Heat oil in wok. Stir fry garlic, ginger, and pepper for just a few seconds. Don't let the garlic brown. Add in broccoli (wet from rinsing) and stir fry for two minutes.

Add chicken broth, cover tightly, and steam for four minutes.

Add oyster sauce and stir fry for 3-5 more minutes.
(This is our family's favorite broccoli dish. It works great adding in thin sliced beef for beef & broccoli.)

Thai Noodles With Peanut Sauce
1/2 cup chicken broth
1 1/2 teaspoons ginger
3 teaspoons soy sauce
3 teaspoons peanut butter
1 1/2 teaspoons honey
1 teaspoon Red pepper flakes
3 garlic
8 ounces spaghetti
1/4 cup green onion
1/4 cup peanuts

Combine broth, ginger, soy sauce, peanut butter, honey, red pepper, and garlic in a small sauce pan. Cook over medium heat until peanut better melts and is heated through to a smooth consistency. Add to noodles to coat. Garnish with green onions and peanuts. (My notes: I don't know where I found this recipe. Based on it's Americanized version of a foreign dish, my guess it was from some cooking magazine. This is a decent base side dish and is actually surprisingly flavorful & spicy. But it needs some color, like some cilantro and red bell pepper.

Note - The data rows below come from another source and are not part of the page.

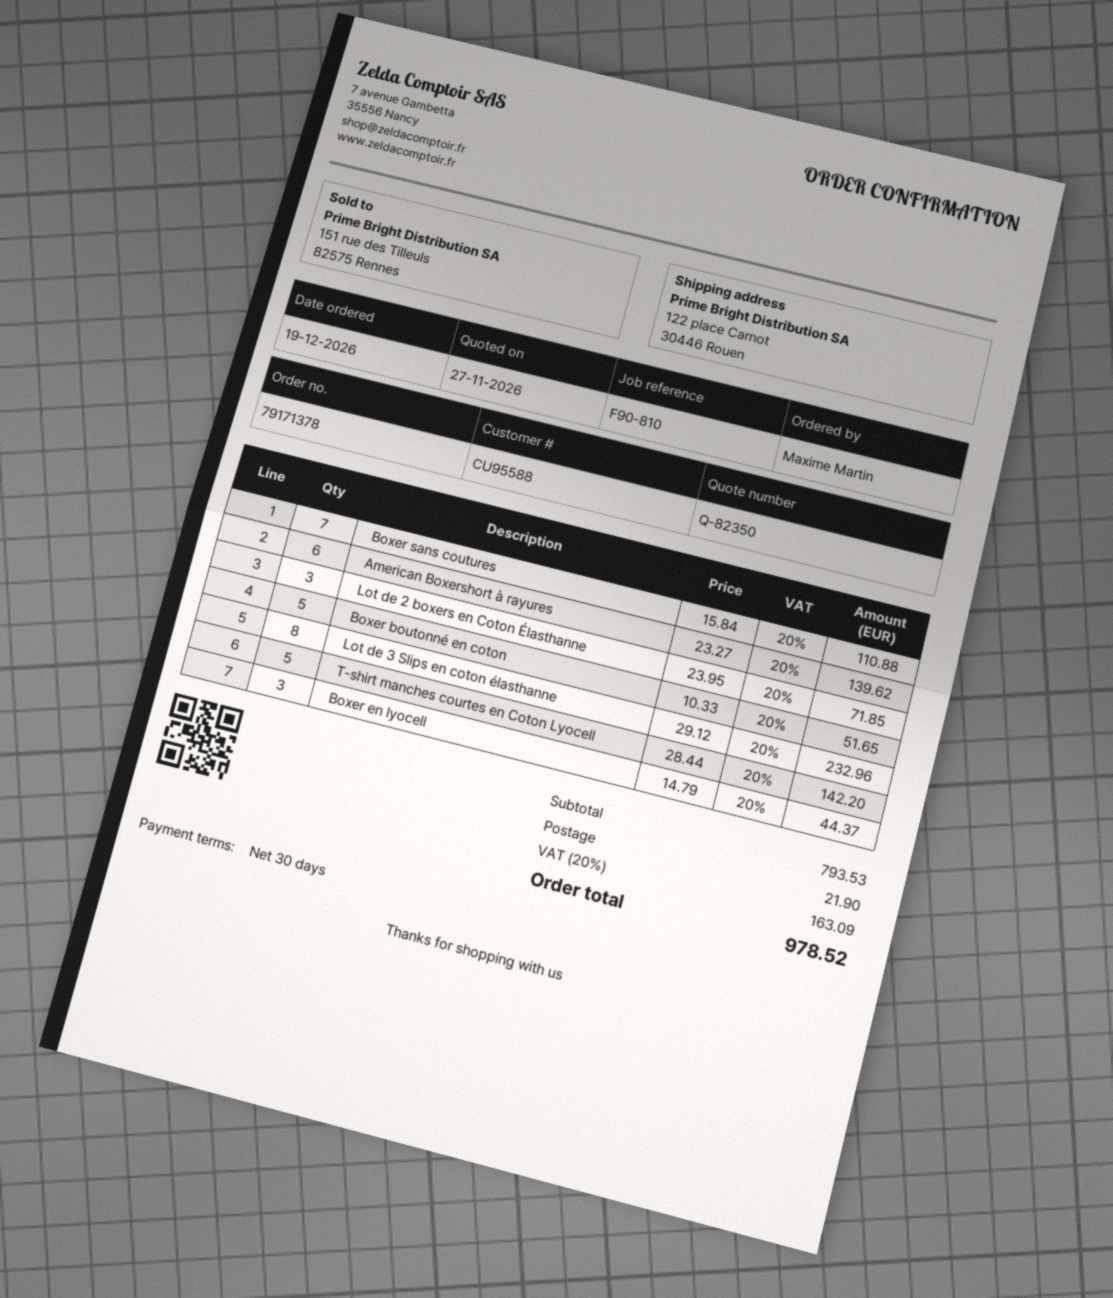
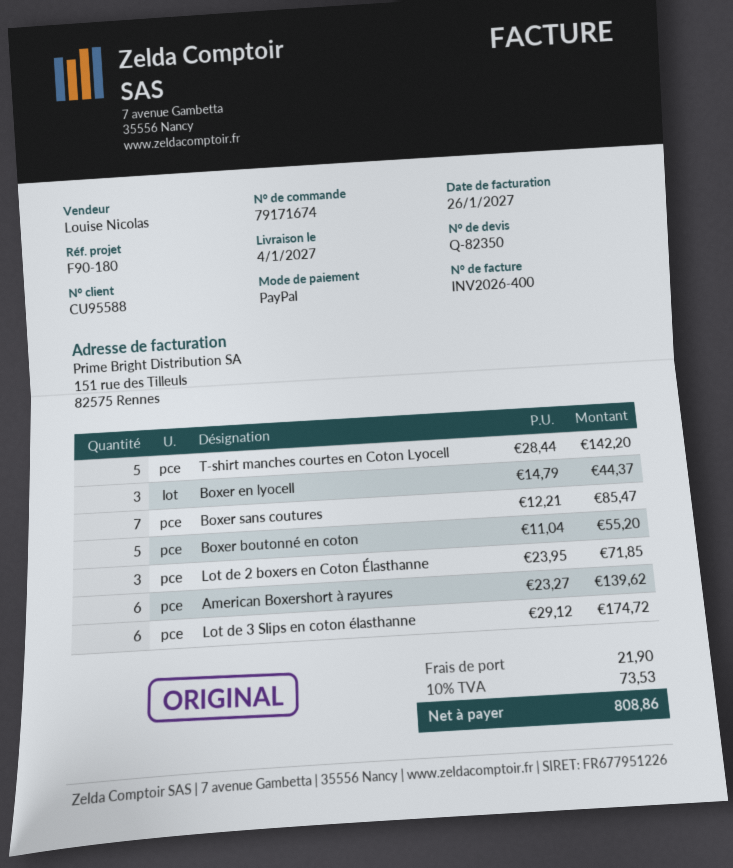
order number: 79171378 -> 79171674
reference: F90-810 -> F90-180
Boxer sans coutures: 7 x 15.84 = 110.88 -> 7 x 12.21 = 85.47
Boxer boutonné en coton: 5 x 10.33 = 51.65 -> 5 x 11.04 = 55.20
Lot de 3 Slips en coton élasthanne: 8 x 29.12 = 232.96 -> 6 x 29.12 = 174.72
tax: 20% = 163.09 -> 10% = 73.53
total: 978.52 -> 808.86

It's just visually dull.)

Saturday, April 18, 2009

BBQ Pork Loin Back Ribs

This little piggy came from the market
This little piggy came homeThis little piggy came out of the Big Green EggThis little piggy was Yum!***
This recipe is based on my first successful attempt at baby back ribs about 6 years ago. I went old school today and I know it didn't taste this dang good back then! I guess I've just gotten better! Here's the short version and one video tip.

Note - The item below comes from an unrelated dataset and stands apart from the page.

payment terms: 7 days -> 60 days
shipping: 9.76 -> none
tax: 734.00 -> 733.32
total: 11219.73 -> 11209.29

2 racks loin back ribs (aka baby back ribs)

1 teaspoon granulated garlic, coarsely ground (not garlic powder although you can use it)
1 teaspoon Onion powder
1 teaspoon Chili powder
1 teaspoon Paprika
1/2 teaspoon Black pepper
1/2 teaspoon Cayenne
1/2 teaspoon White pepper
2 teaspoon kosher salt, coarse (very important to use coarse for texture)
2 tablespoon turbinado sugar (aka Sugar In The Raw)

1/3 c apple juice
1/3 c apple cider vinegar
1/3 c yellow mustard
1/3 c brown sugar

Remove the membrane from the back of the ribs. I made a quick video to show you how.

Thoroughly coat both sides of the ribs with the rub. Toss them on a smoker, bone side up (or grill set up for indirect heat) at 225f grate temp. [Another tip: Since heat rises, there is usually a difference between the temp where your temperature probe is and the level of the grate. With the Big Green Egg, it's about 25 degrees so if your thermometer reads 250f, the grate temp is really about 225f. Get to know your cooker.]

Baste both sides every hour with the mop. This should be the only time you open the cooker, in order to keep temps stable. Remember the adage, "If you are looking, you are not cooking!".

The ribs should be done between 4 (way early) and 6 (a bit long) hours. Today, these ran right at 5 hours.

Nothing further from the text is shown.